Change detection data:

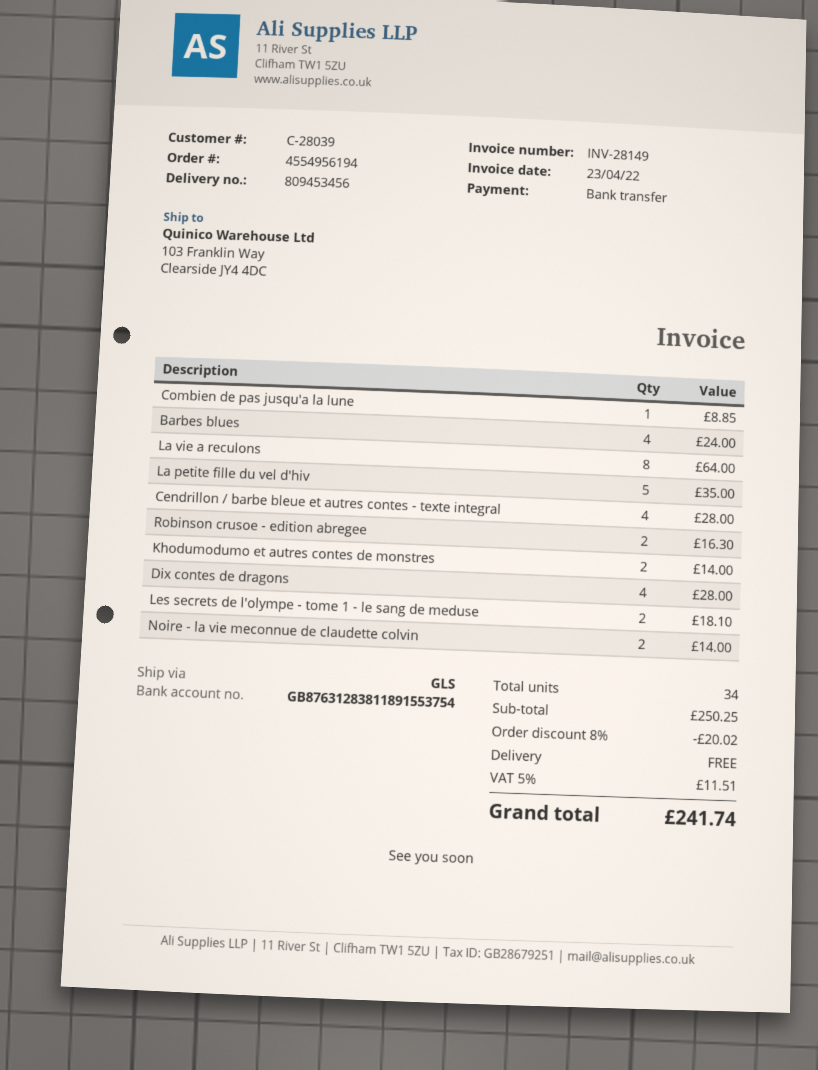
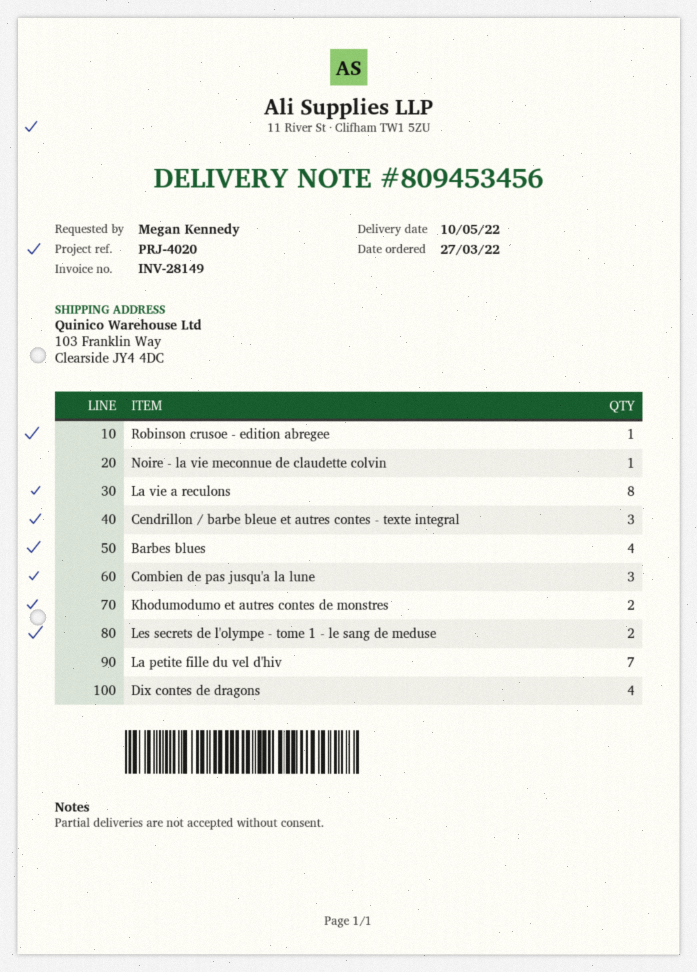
Combien de pas jusqu'a la lune: 1 -> 3
La petite fille du vel d'hiv: 5 -> 7
Cendrillon / barbe bleue et autres contes - texte integral: 4 -> 3
Robinson crusoe - edition abregee: 2 -> 1
Noire - la vie meconnue de claudette colvin: 2 -> 1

EXERCISE BRIEF
With the pictures dropped, give every entry above again exactly.

EXERCISE RESULT
Combien de pas jusqu'a la lune: 1 -> 3
La petite fille du vel d'hiv: 5 -> 7
Cendrillon / barbe bleue et autres contes - texte integral: 4 -> 3
Robinson crusoe - edition abregee: 2 -> 1
Noire - la vie meconnue de claudette colvin: 2 -> 1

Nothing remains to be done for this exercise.